Assume we already know the solution of $ x=15°$
then if $\measuredangle B< 45°$ ,see picture below:

note $\angle BDC= \angle DCA$, so $AC$ tangent $BDC$ circumcircle $K$ ,and $BD=AC$ which means $D$ is intersect point of two circles.(ie, orange and blue)

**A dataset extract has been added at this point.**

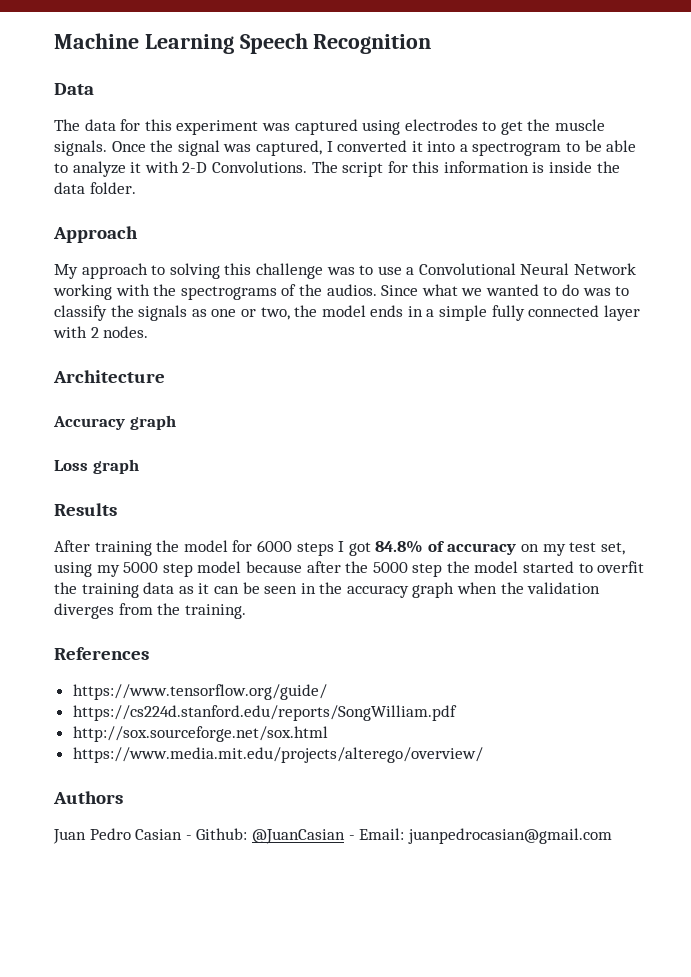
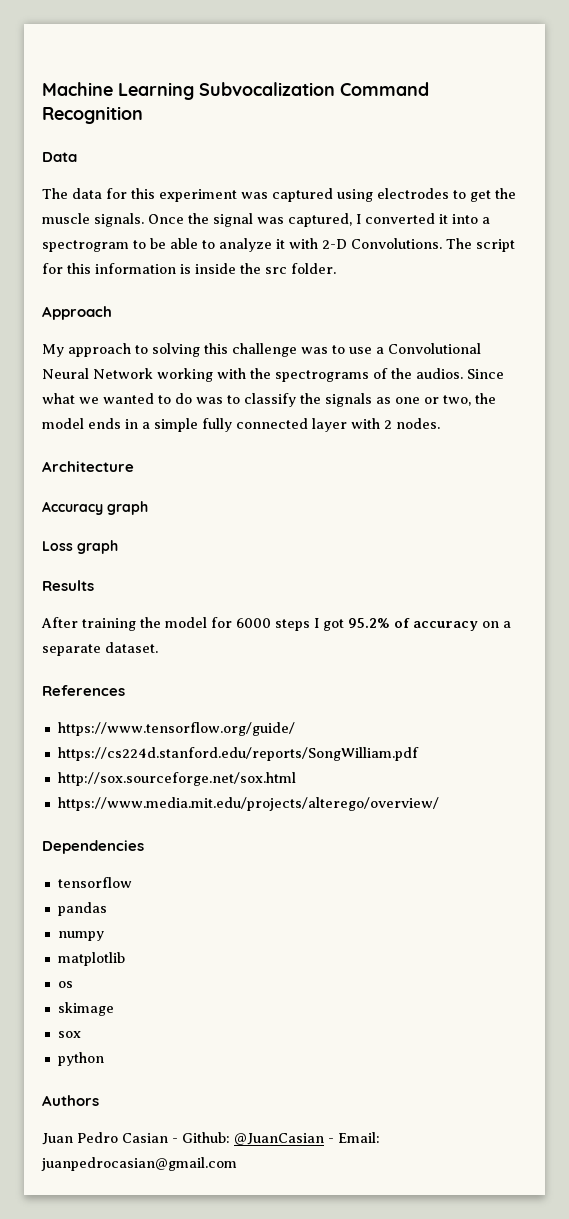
[239,33,308,54] Speech -> [199,82,429,96] Subvocalization Command
[54,182,85,194] data -> [265,267,287,274] src
[375,540,424,553] 84.8% -> [348,618,390,628] 95.2%
[542,542,625,556] [54,561,645,577] [54,582,601,598] [54,603,246,619] my test set, using my 5000 step model because after the 5000 step the model started to overfit the training data as it can be seen in the accuracy graph when the validation diverges from the training. -> [503,621,511,628] [42,642,158,656] a separate dataset.
(483, 755) none -> [42,840,144,854] [57,877,132,888] [57,902,107,916] [57,931,104,941] [57,952,125,966] [57,981,73,988] [57,1002,114,1016] [57,1031,81,1038] [57,1052,104,1066] // Dependencies // tensorflow // pandas // numpy // matplotlib // os // skimage // sox // python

$M$ is midpoint of $BC, A'M \perp BC ,(A',L)=A'M \cap $circle $MC.KC\perp AC, K=KC\cap A'M,L,K$is the circumcenter of $BD'C$ and $BDC. D' $ is the solution of $A'BC$ so it is also the intersect point point of two circles( green and brown).since $\measuredangle C >45° \implies LM>KM \implies \stackrel{\frown}{BDC}$ out $\stackrel{\frown}{ BD'C} ,BD'>BD \implies \measuredangle DBC>\measuredangle D'BC =15°. $
edit2: to prove $\angle BAD< \angle BA'D'$ it is hard to explain by geometry so we set parameter $p=\dfrac{1}{\tan{C}}\le 1,MC=1.MB=-1 \implies k_{AD}=\dfrac{p(1+2p^2-\sqrt{p^4+p^2+1})}{1-p^2\sqrt{p^4+p^2+1}}$
$ k_{AD}$ can be postive, but in this case $\measuredangle BAD < \measuredangle BA'D'$. so we only care $ k_{AD} <0$. ie. $p^2\sqrt{p^4+p^2+1}>1$, in this case, $ k_{AD}$ is mono increasing function of $p$.
to make easy, we prove $f(p)=\dfrac{(1+2p^2-\sqrt{p^4+p^2+1})}{p^2\sqrt{p^4+p^2+1}-1}$ is mono decreasing function.
$x=p^2, f(p)=f(x)=\dfrac{(1+2x-\sqrt{x^2+x+1})}{x\sqrt{x^2+x+1}-1}=\dfrac{\dfrac{1}{x}-\sqrt{\dfrac{1}{x^2}+\dfrac{1}{x}+1}+2}{\sqrt{x^2+x+1}-\dfrac{1}{x}}$
it is trivial $\sqrt{x^2+x+1}-\dfrac{1}{x} >0$ is mono increasing function.
$g(z)=z-\sqrt{z^2+z+1}, g'(z)=1-\dfrac{z+\dfrac{1}{2}}{\sqrt{z^2+z+1}}>0 \implies g(z)$ is mono increasing.$\implies g(\dfrac{1}{x})$ is mono decreasing function.$\implies f(p)$ is mono decreasing.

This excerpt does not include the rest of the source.